The global tax audit firm, said its estimate was based on the assumptions that an estimated real Gross Domestic Product (GDP) of about N280, 000 was required to absorb a single employed person from second quarter to fourth quarter  of this year.

Some of the factors that account for the rise in unemployment and underemployment, the company said, include low level of industrialisation in the country, slow economic growth, and low employability and quality of the labour force.

The report, which was authored by PwC’s Partner and Chief Economist Andrew Nevin and its Manager Omomia Omosomi, as well as Junior Economist Michael Ogunremi, stated the consequences of the high unemployment rate.

They listed them as fall in aggregate demand and supply, continued dependence on imports due to lower domestic productivity and output, fall in household income, which is likely to further widen the income inequality gap.

The warning came just as the World Bank projected that the pandemic would push between 88 million and 115 million people into extreme poverty this year. The total figure could rise to 150 million by 2021, depending on the severity of the economic contraction.

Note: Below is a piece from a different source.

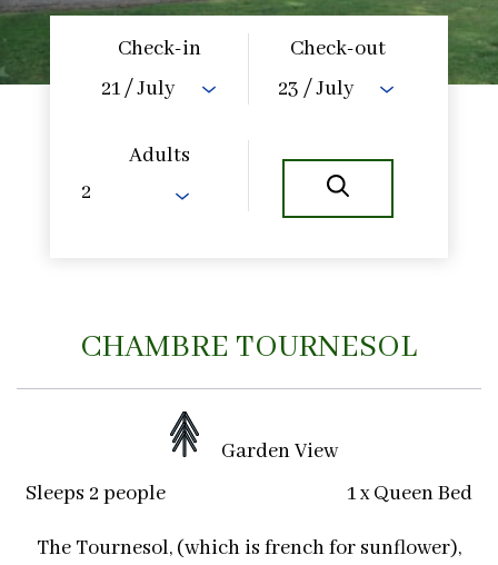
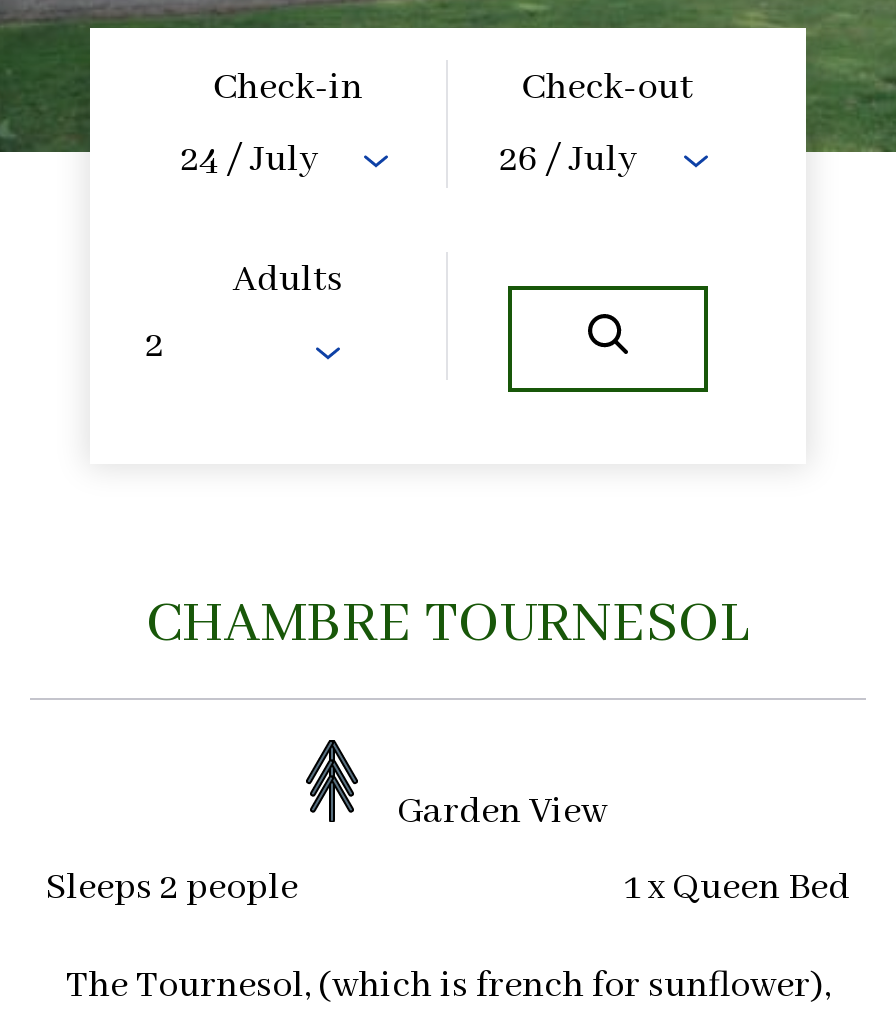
[101,76,174,102] 21 / July -> [181,136,317,184] 24 / July
[278,76,353,102] 23 / July -> [500,136,636,184] 26 / July

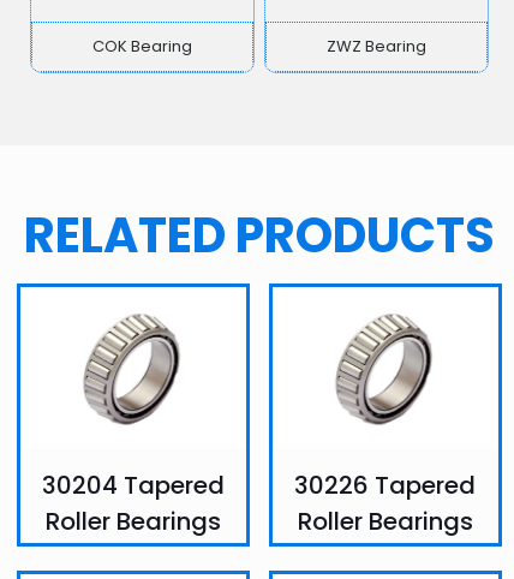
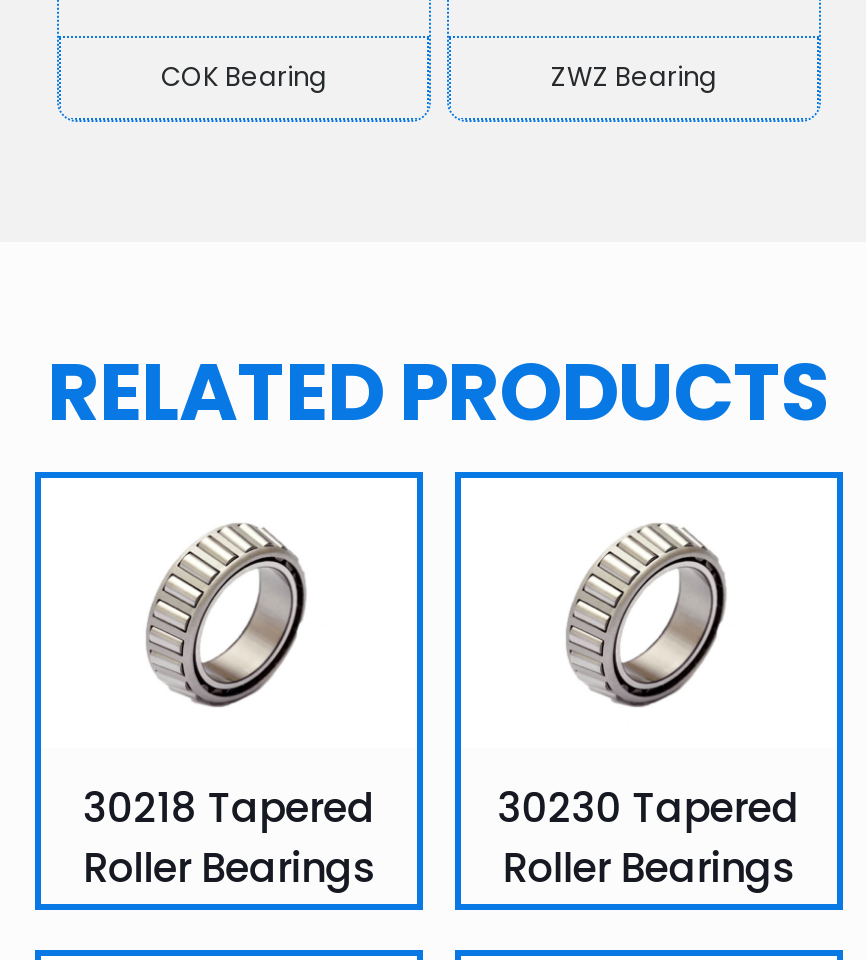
[42,468,225,502] 30204 Tapered -> [83,780,375,836] 30218 Tapered
[295,468,476,502] 30226 Tapered -> [498,780,800,836] 30230 Tapered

World BankGroup President David Malpass said: “The pandemic and global recession may cause over 1.4 per cent of the world’s population to fall into extreme poverty.”

World Bank said eight out of 10 ‘new poor’ will be in middle-income countries. Many of the new poor will be in countries that already have high poverty rates. A number of middle-income countries will see significant numbers of people slip below the extreme poverty line.

PwC’s update on Nigeria’s rising unemployment rate, was contained in its report titled: “Nigeria economic alert”, which provided an analysis of Nigeria’s latest unemployment figures from the National Bureau of Statistics (NBS).

The  NBS Labour Force Survey said  Nigeria’s unemployment rate was 27 per cent in second quarter, – four percentage points higher than the 23 per cent reported in third quarter of 2018.